We recently caught up with the three talented members of The Band Perry to discuss their new album Pioneer, which was released on 2nd April in the US via Republic Records, and has already sold in excess of 1.5m copies. Here is what the band had to tell us:
Benji Taylor (BT): Hi guys! Thanks for speaking to us today… Pioneer – which was released in April of this year – made it to Number 2 on the US Billboard charts, and Number 1 on the US Billboard Country Chart… How did you feel when you found out that it had charted so well?
Kimberly Perry (KP) : Well these weeks are always a nerve wracking time, especially for the three of us, we’re constantly checking the numbers throughout the week to see how things are progressing. With this being the second album, the one thing we were determined to not be was a one-hit wonder, and we made so many deliberate decisions to just dig deep and work hard and to bring our true and honest selves out on Pioneer, and we’re just so glad that it translated onto the record.
BT: Well I think it has. Pioneer will be released in the UK via Decca Records on June 10th. Can you tell our UK readers who your main influences are as musicians?
Reid Perry (RP): Hey Benji, this is Reid. We listen to everything from the Rolling Stones, thanks to our dad, through to Motown sounds because of our mum. But specifically for the making of Pioneer we were actually listening to a bunch of Queen. Especially the vocal arrangements, you know, the almost over- the-top self-indulgent recording style, all of that was a big influence for the making of Pioneer.
BT: I think I can see that. I’d say that Pioneer is country, but with a definite rock twist. How would you describe the sound of the album?
KP: Well we agree. And if you have ever come to see us live we think that in seeing us live, that’s the way that someone can see our true selves. We feel that we embraced a lot more electric guitar and a lot more aggressive drum beats on Pioneer. We always had those arrows in our quiver so to speak but, with the making of our first album [their self-titled debut The Band Perry] it was more of a point of entry album. You know, when you meet someone for the first time, you don’t necessarily show all your cards, but as you get to know each other you get to learn more and more about each other and that’s how the friendship grows. That’s how we see the distinction between the sound of our first album and everything that we’ve tried to embrace on Pioneer.

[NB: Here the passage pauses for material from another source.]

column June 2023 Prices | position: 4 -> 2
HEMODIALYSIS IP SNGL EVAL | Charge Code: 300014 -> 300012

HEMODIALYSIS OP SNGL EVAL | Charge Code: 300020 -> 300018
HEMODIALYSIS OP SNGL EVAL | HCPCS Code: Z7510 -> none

BT: Can you tell me about the production process? How was working with Rick Rubin?
KP: When we were writing for Pioneer we actually took a road trip across America out to Malibu, and then we went and wrote songs at The Grand Canyon and in New Mexico…

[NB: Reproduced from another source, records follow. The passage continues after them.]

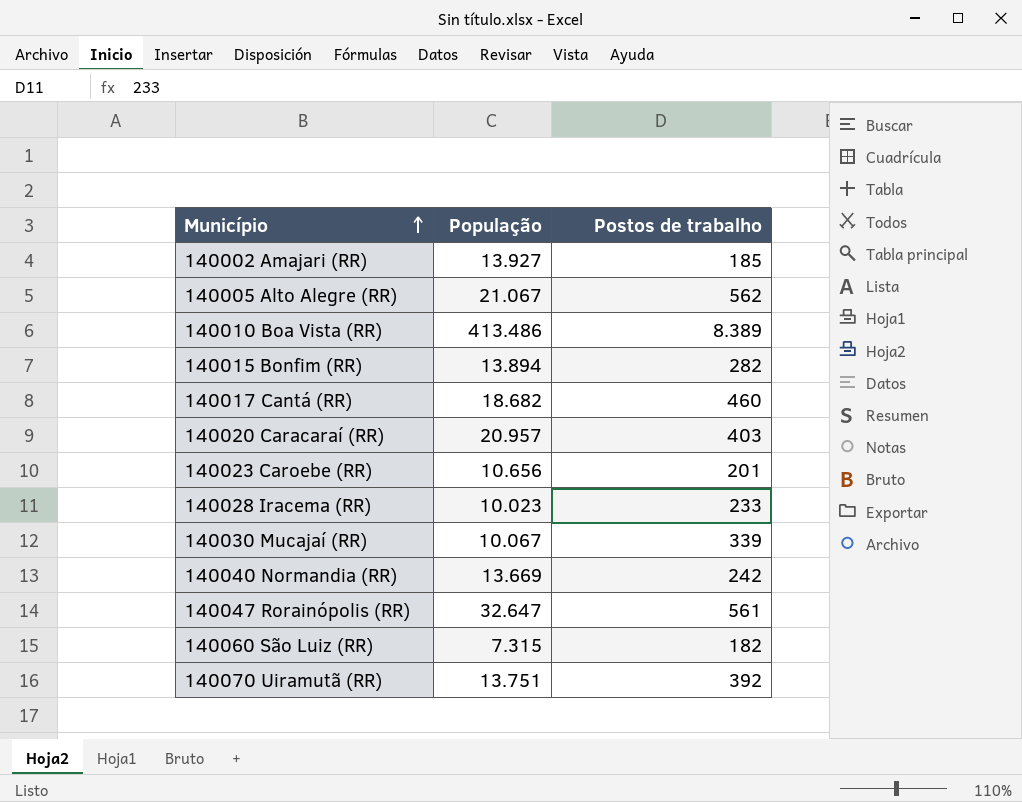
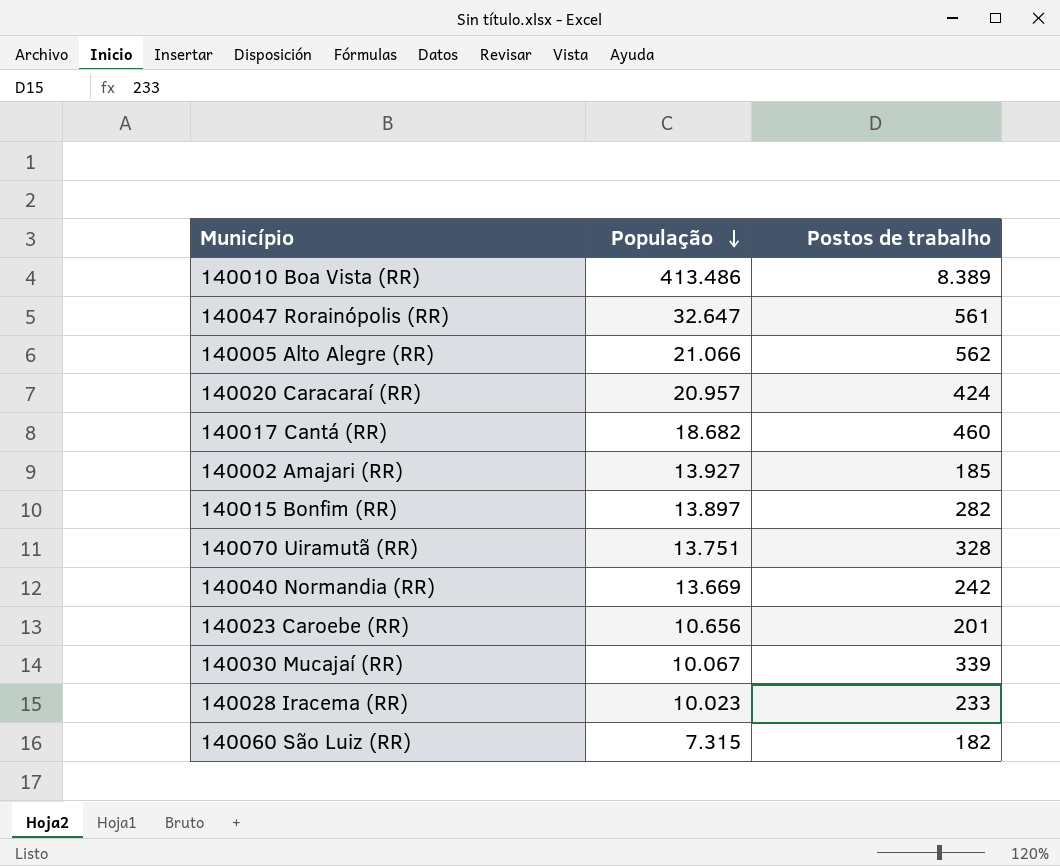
row order: Município ascending -> População descending
140005 Alto Alegre (RR) | População: 21.067 -> 21.066
140020 Caracaraí (RR) | Postos de trabalho: 403 -> 424
140015 Bonfim (RR) | População: 13.894 -> 13.897
140070 Uiramutã (RR) | Postos de trabalho: 392 -> 328

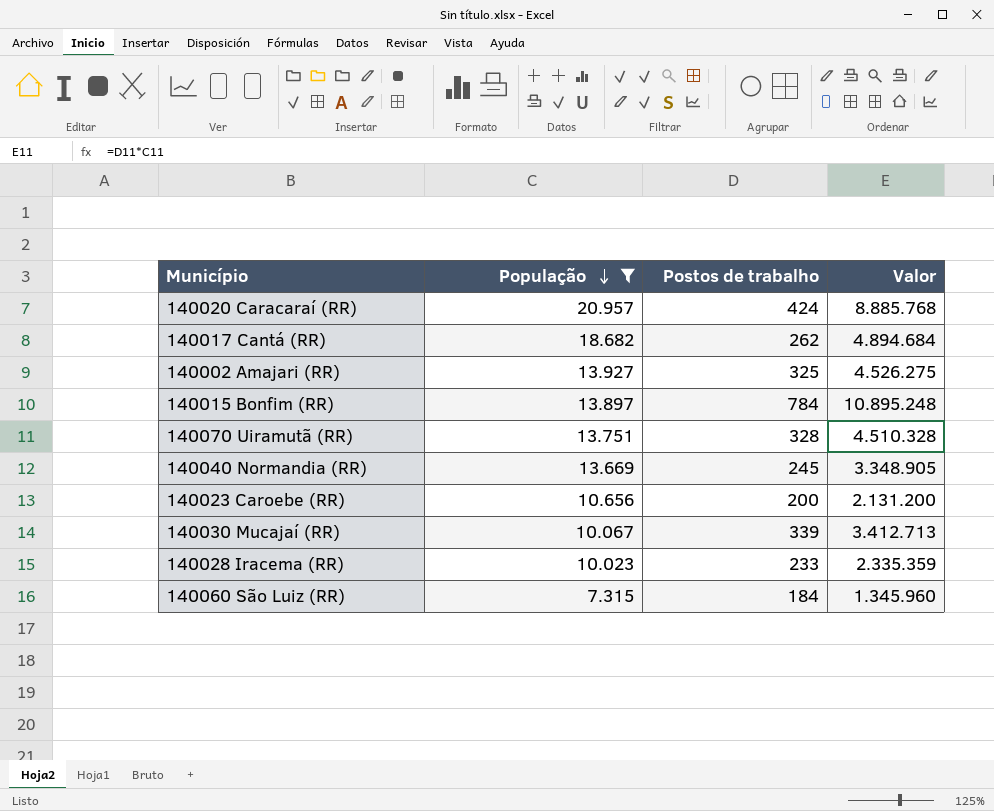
filter: none -> População <= 20.957
column Valor | formula: none -> [População] * [Postos de trabalho]
140017 Cantá (RR) | Postos de trabalho: 460 -> 262
140002 Amajari (RR) | Postos de trabalho: 185 -> 325
140015 Bonfim (RR) | Postos de trabalho: 282 -> 784
140040 Normandia (RR) | Postos de trabalho: 242 -> 245
140023 Caroebe (RR) | Postos de trabalho: 201 -> 200
140060 São Luiz (RR) | Postos de trabalho: 182 -> 184

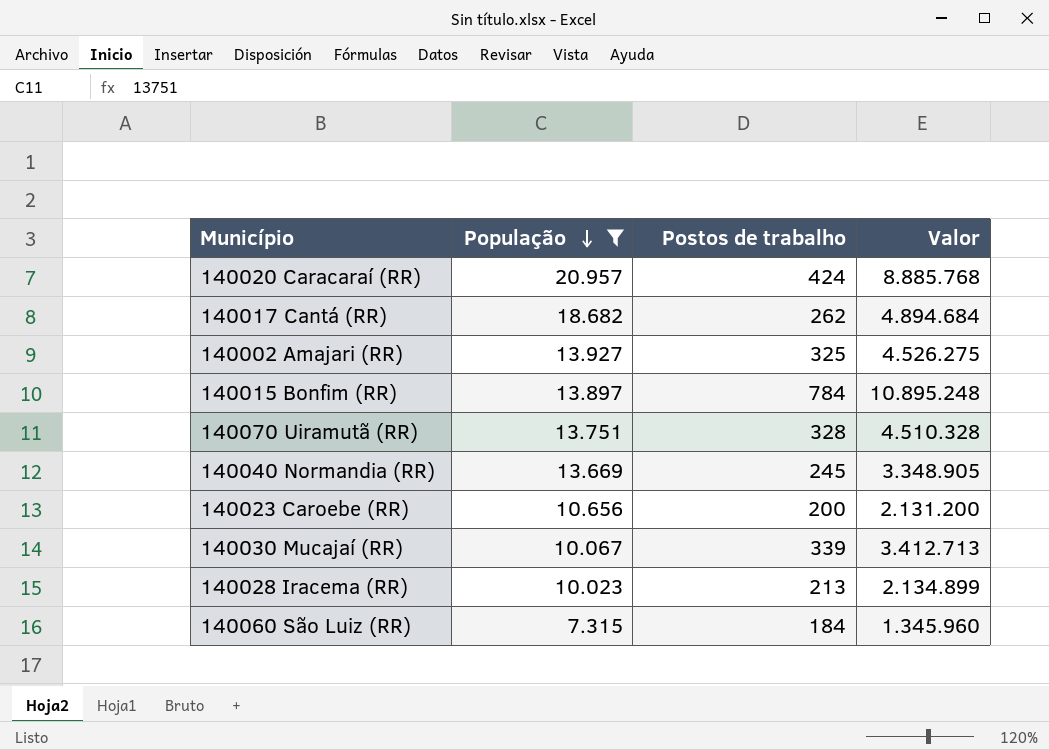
140028 Iracema (RR) | Postos de trabalho: 233 -> 213
140028 Iracema (RR) | Valor: 2.335.359 -> 2.134.899

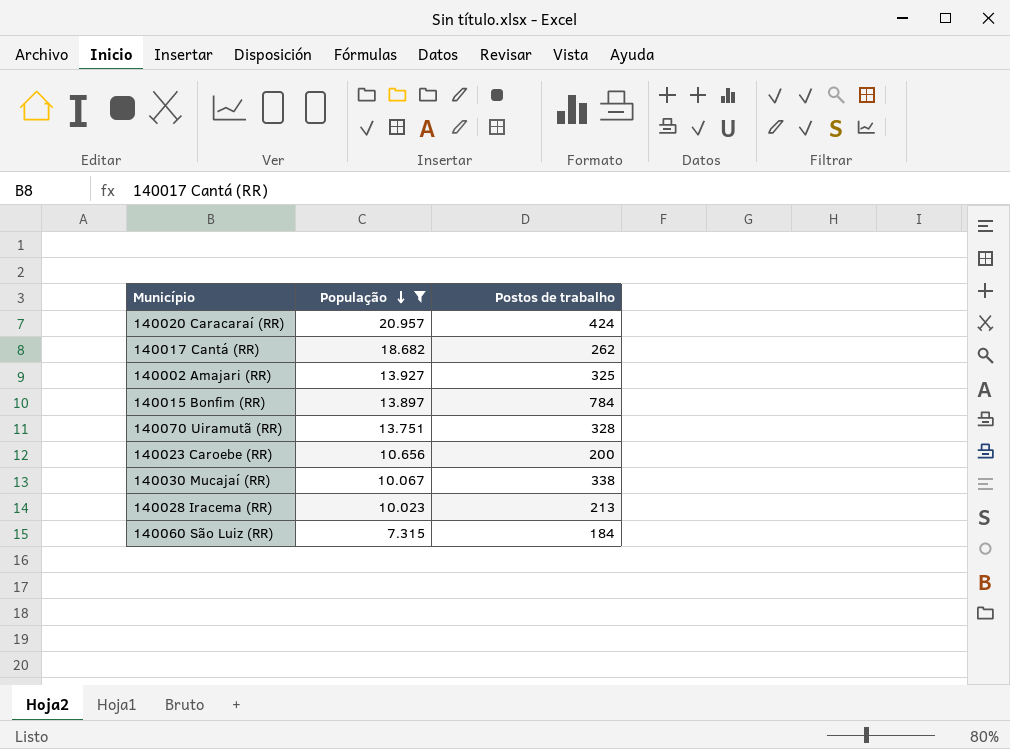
column Valor | formula: [População] * [Postos de trabalho] -> none
row 140040 Normandia (RR): 13.669 | 245 | 3.348.905 -> none
140030 Mucajaí (RR) | Postos de trabalho: 339 -> 338

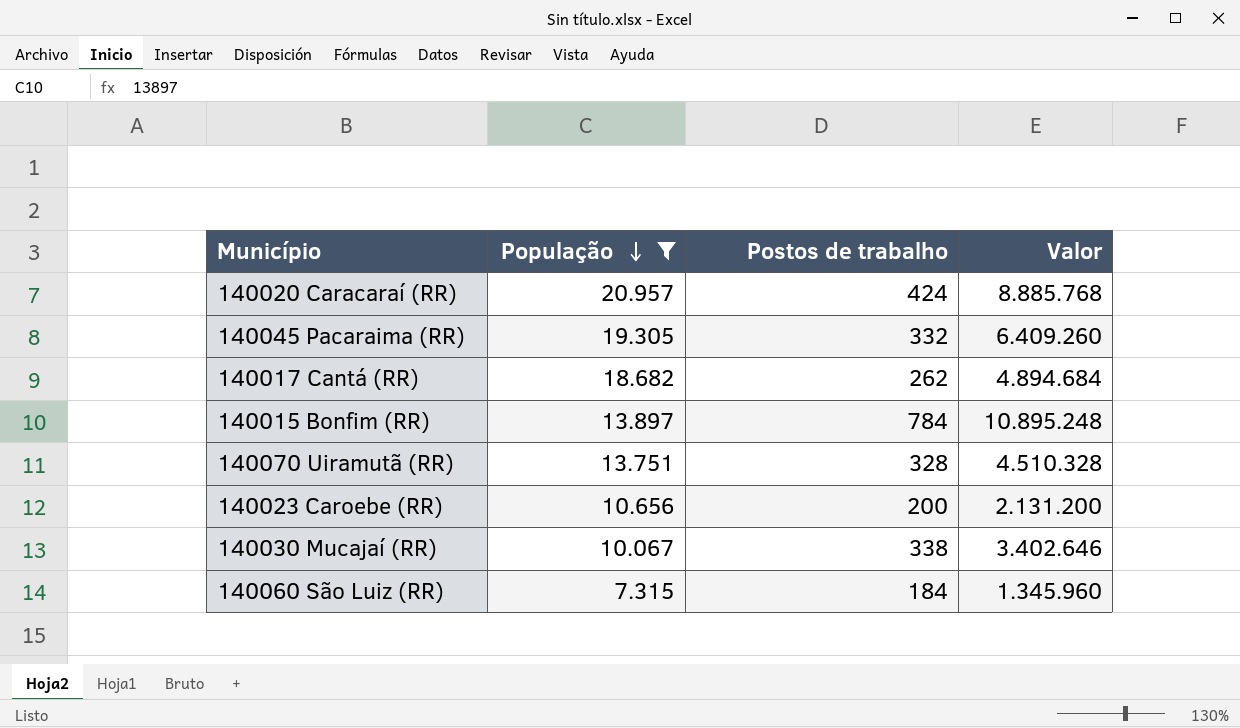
column Valor | formula: none -> [População] * [Postos de trabalho]
row 140002 Amajari (RR): 13.927 | 325 -> none
row 140028 Iracema (RR): 10.023 | 213 -> none
row 140045 Pacaraima (RR): none -> 19.305 | 332 | 6.409.260

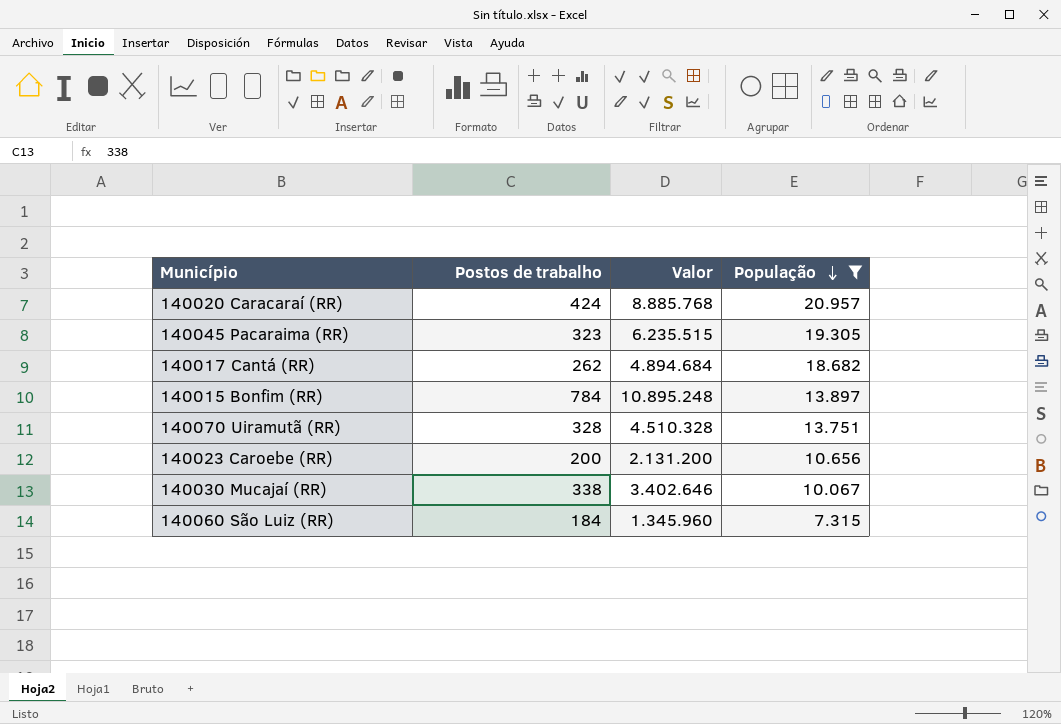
column População | position: 2 -> 4
140045 Pacaraima (RR) | Postos de trabalho: 332 -> 323
140045 Pacaraima (RR) | Valor: 6.409.260 -> 6.235.515

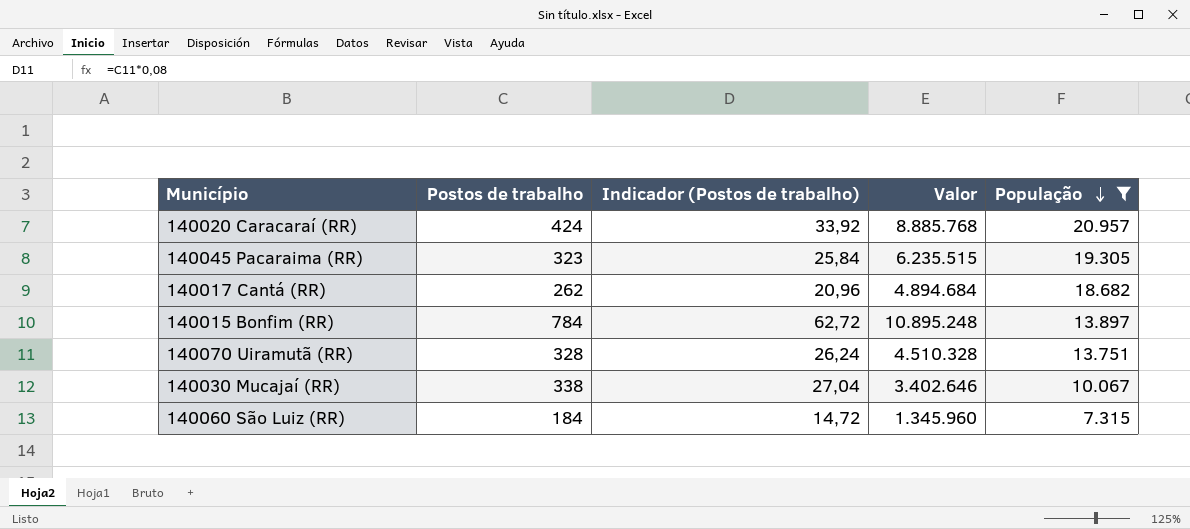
column Indicador (Postos de trabalho) | formula: none -> [Postos de trabalho] * 0,08
row 140023 Caroebe (RR): 200 | 2.131.200 | 10.656 -> none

Neil Perry (NP): We then took what we’d wrote to Rick’s studio and continued the song-writing in front of him, and what Rick did was really help us tie down the fine art of song writing. He also taught us a lot about tightening up our lyrics.
KP: Not only that though, he also gave us a lot of confidence by saying we shouldn’t consider this the second thing we’ve ever done, but rather just one of many things that we’ll accomplish on a long journey of music. But during that recording process we took a long hard look at ourselves and, because Rick in his current incarnation as a producer is more of a minimalist – which is what we love about him – we felt that right now we were at a different place in our career. We therefore made a decision to take all of the pre-production work and song-writing under Rick back home to Nashville, and we worked with Dann Huff, who is about big guitars and big drum beats.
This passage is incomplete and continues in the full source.